[SUPPLIED RECORDS]
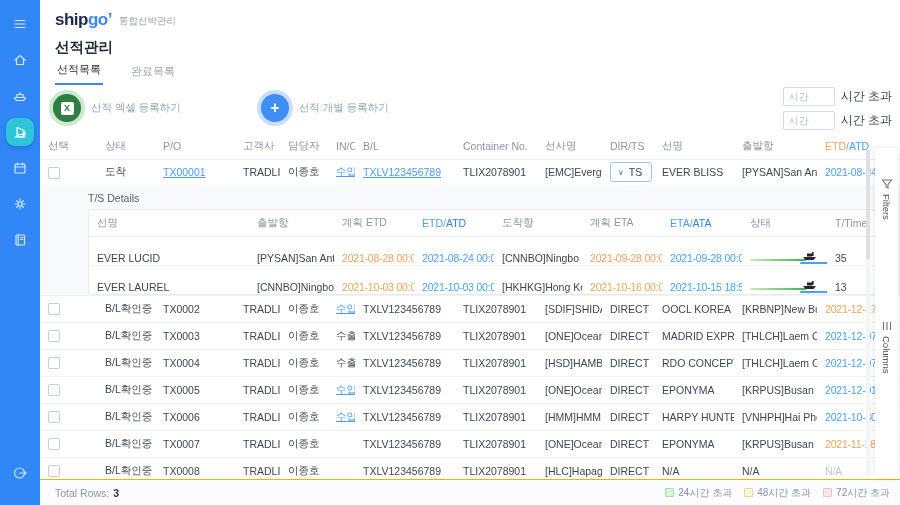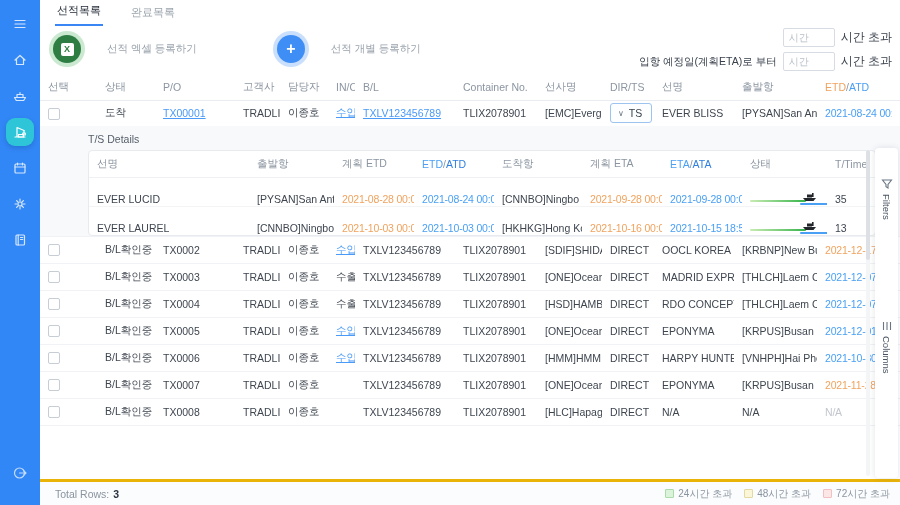"ship" div.brandbar { html: none -> <div> <span>ship</span> <span><span>go</span><span>’</span></span> <span>통합선박관리</span> </div> }
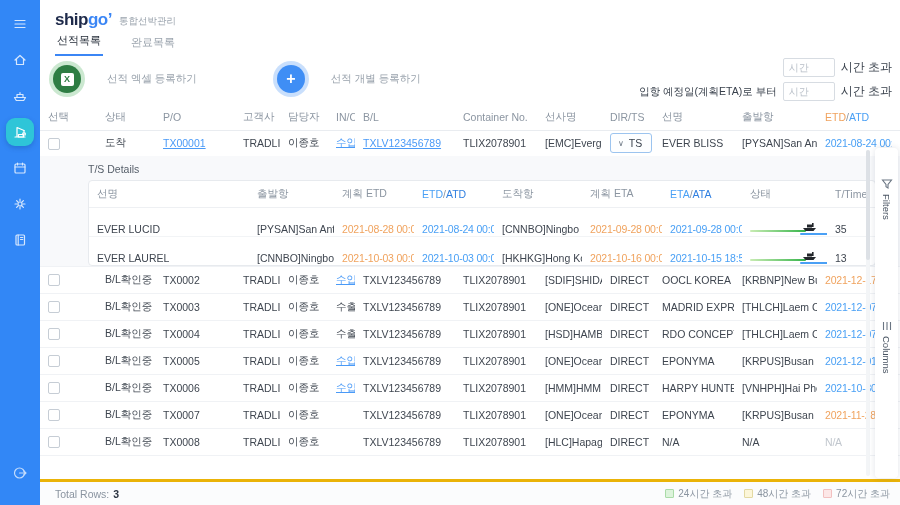"선적관리" div.page-title { html: none -> <div>선적관리</div> }
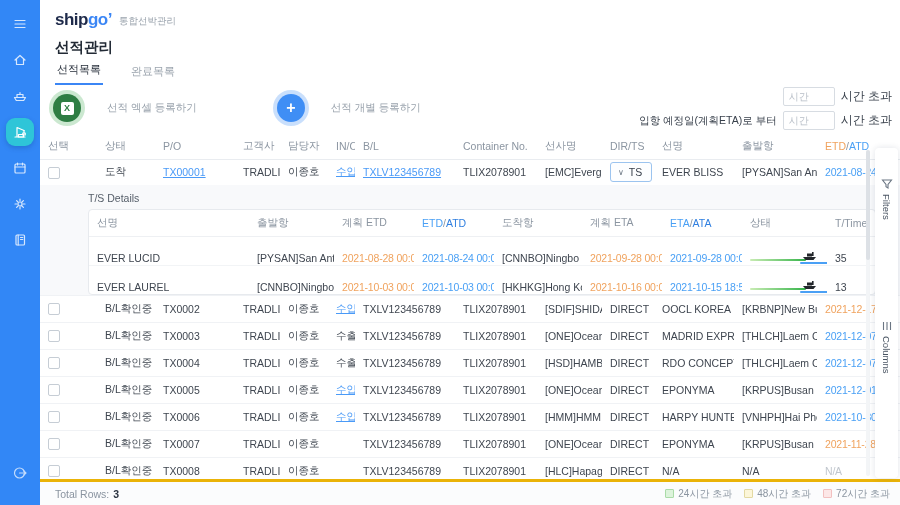"선적 엑셀 등록하기" .reg-label { margin-left: 16px -> 0 }
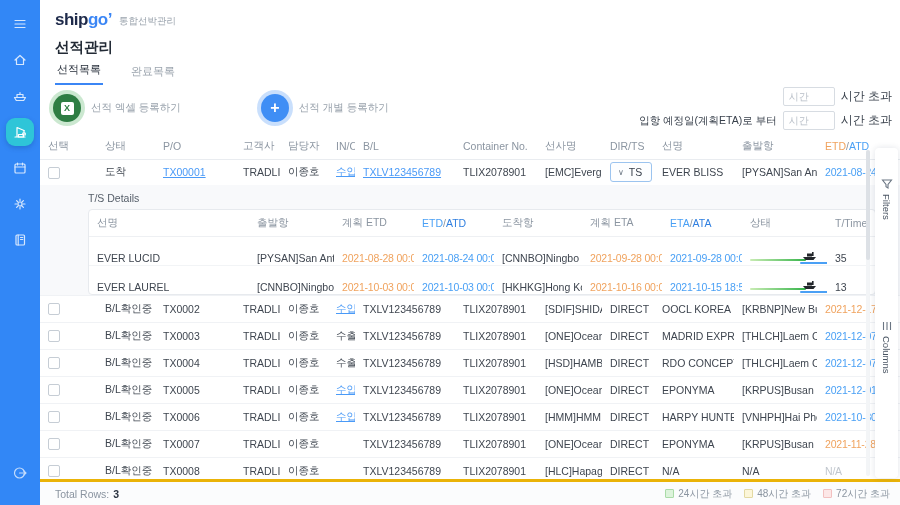"입항 예정일(계획ETA)로 부터" span.tf-label { html: <span>입항 예정일(계획ETA)로 부터</span> -> none }
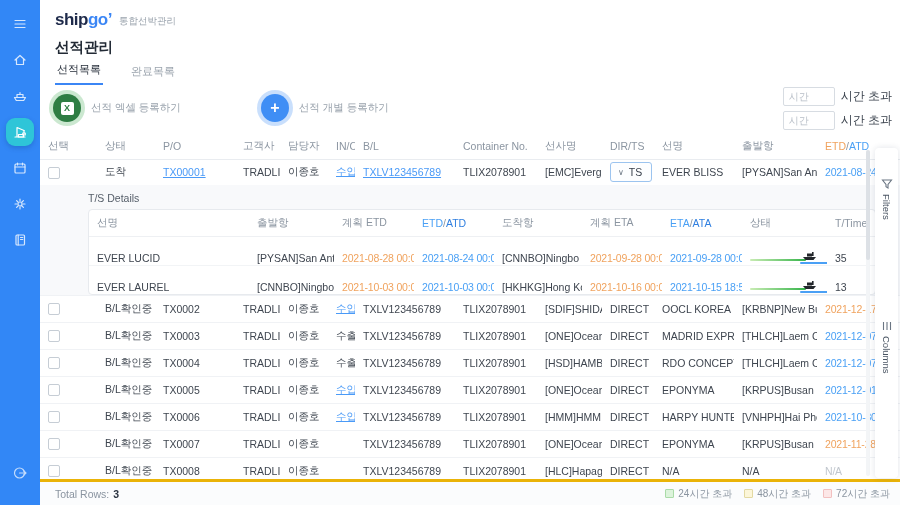"Total Rows:" .footer { border-top: 3px solid #eab308 -> 1px solid #eab308 }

[TASK TO CARRY OUT] Please set down the records above verbatim, with each picture left out.

[PROBLEM SOLUTION]
"ship" div.brandbar { html: none -> <div> <span>ship</span> <span><span>go</span><span>’</span></span> <span>통합선박관리</span> </div> }
"선적관리" div.page-title { html: none -> <div>선적관리</div> }
"선적 엑셀 등록하기" .reg-label { margin-left: 16px -> 0 }
"입항 예정일(계획ETA)로 부터" span.tf-label { html: <span>입항 예정일(계획ETA)로 부터</span> -> none }
"Total Rows:" .footer { border-top: 3px solid #eab308 -> 1px solid #eab308 }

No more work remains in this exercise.